Adrien de Saint Hilaire: Thank you. I’ll just stick to one question, please. There’s been a bit of a deterioration in some macro indicators of late in the U.S. And I know, John, you said you don’t control macro, but I would still be curious if you’ve seen or you felt in your recent conversation with clients that there is perhaps a desire to pull-back maybe on that spending towards the second-half on the back of those weaker data points. Thank you.
John Wren: I would not go as far as to say pull-back. I think that — the level of optimism that we kind of went into the year with expecting Fed cuts and other macro actions to have occurred, which all got delayed.
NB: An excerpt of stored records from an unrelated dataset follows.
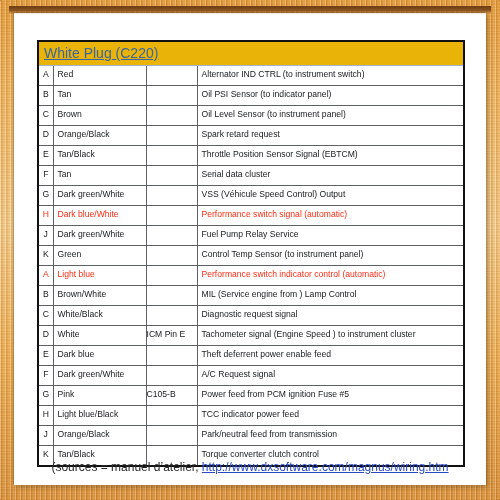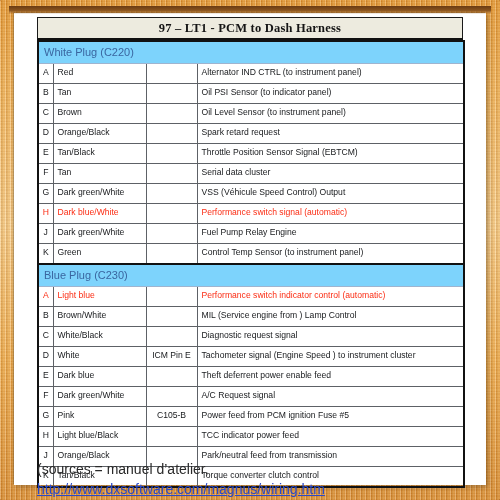--- a/index.html
+++ b/index.html
@@ -168,7 +168,6 @@
 <div id="frame">
   <div id="page">
 
-    <div class="title-bar">97 – LT1 - PCM to Dash Harness</div>
 
     <table class="wire-table">
       <colgroup>

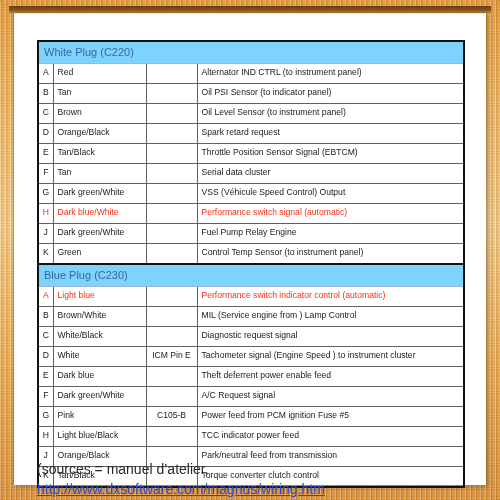--- a/index.html
+++ b/index.html
@@ -132,14 +132,15 @@
 
   
   tr.plug-head td {
-    background: #7dd3fc;
+    background: #eab308;
     color: #3a66a0;
-    font-size: 11px;
+    font-size: 14px;
     padding: 3px 0 4px 5px;
     border-left: 1px solid #111111;
     border-right: 1px solid #111111;
     border-top: 2px solid #111111;
     border-bottom: 1px solid #9fb4cf;
+    text-decoration: underline;
   }
 
   

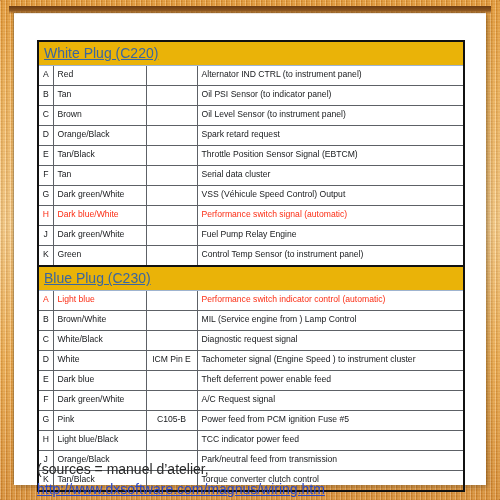--- a/index.html
+++ b/index.html
@@ -185,7 +185,7 @@
             <td class="pin">A</td>
             <td>Red</td>
             <td class="conn"></td>
-            <td>Alternator IND CTRL (to instrument panel)</td>
+            <td>Alternator IND CTRL (to instrument switch)</td>
           </tr>
           <tr>
             <td class="pin">B</td>

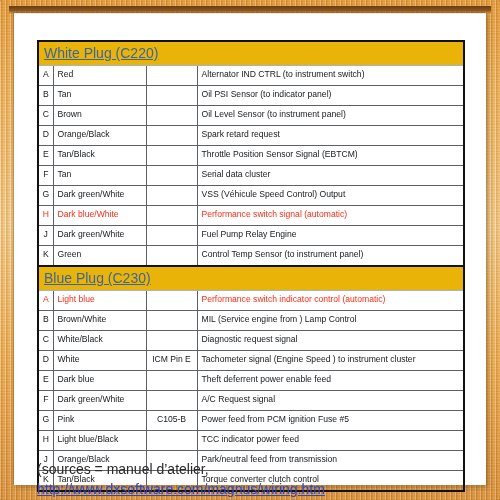--- a/index.html
+++ b/index.html
@@ -233,7 +233,7 @@
             <td class="pin">J</td>
             <td>Dark green/White</td>
             <td class="conn"></td>
-            <td>Fuel Pump Relay Engine</td>
+            <td>Fuel Pump Relay Service</td>
           </tr>
           <tr>
             <td class="pin">K</td>

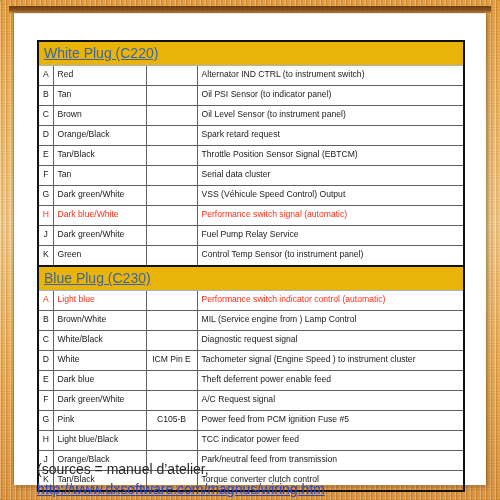--- a/index.html
+++ b/index.html
@@ -241,9 +241,6 @@
             <td class="conn"></td>
             <td>Control Temp Sensor (to instrument panel)</td>
           </tr>
-          <tr class="plug-head">
-            <td colspan="4">Blue Plug (C230)</td>
-          </tr>
           <tr class="hl">
             <td class="pin">A</td>
             <td>Light blue</td>

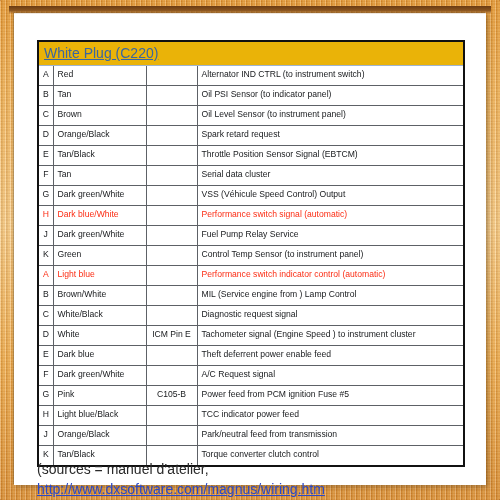--- a/index.html
+++ b/index.html
@@ -121,7 +121,6 @@
     padding-left: 0;
   }
   .wire-table td.conn {
-    text-align: center;
     padding-left: 0;
   }
 

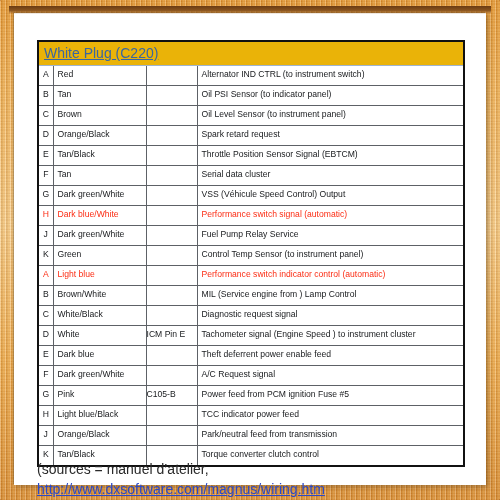--- a/index.html
+++ b/index.html
@@ -151,8 +151,8 @@
     left: 23px;
     top: 446px;
     width: 426px;
-    text-align: left;
-    font-size: 14px;
+    text-align: center;
+    font-size: 12px;
     color: #2a2a2a;
     line-height: 1.45;
   }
Until the first one happens, people are electing to be, wouldn’t say pessimistic, but conservative in forecasting what’s going on. Because again we entered January, which wasn’t that long ago, expecting four cuts. Here we are in almost August and we’re hoping for one cut. And that irrespective of the political elections actually have more of a longer-term impact on the way CEOs or the ones I deal with think about investments that they’re going to make in their business and what they’re doing. There’s also a question that gets risen or rises in terms of — there’s a pretty stark difference in this country between whether there’s a Republican-controlled government or a Democratic-controlled government and there’ll be implications, both positive and negative if you position yourself correctly for them in terms of where the dollars are going to flow.
So all that leads to is no one’s euphoric. People, I think are cautiously optimistic. And the ones who last December, January were bullish because they were expecting moves by the government, have moved from that to the cautiously optimistic part of the equation. So — and that’s simply the United States. You also have wars going on. You had the snap election and a complete change in direction in the U.K. You have a snap French election, which has led to parallelization. So, I mean, we’re not sitting here. We are a global company. So all these things kind of go into the stew, if you would. But we think we’ve been able — we think we’re in close enough contact with our clients that we share what challenges they have and we adjust with them to those challenges.
And we’re still pretty — we’re still confident. I’m not pretty confident. I’m still confident that what we said we can do, we will in fact deliver.
Adrien de Saint Hilaire: Makes sense. Thank you.
Philip Angelastro: Thanks for joining us so late, Adrien.
Adrien de Saint Hilaire: Sure.
Operator: There are no further questions at this time. This will conclude today’s call. Thank you all for your participation. You may now disconnect.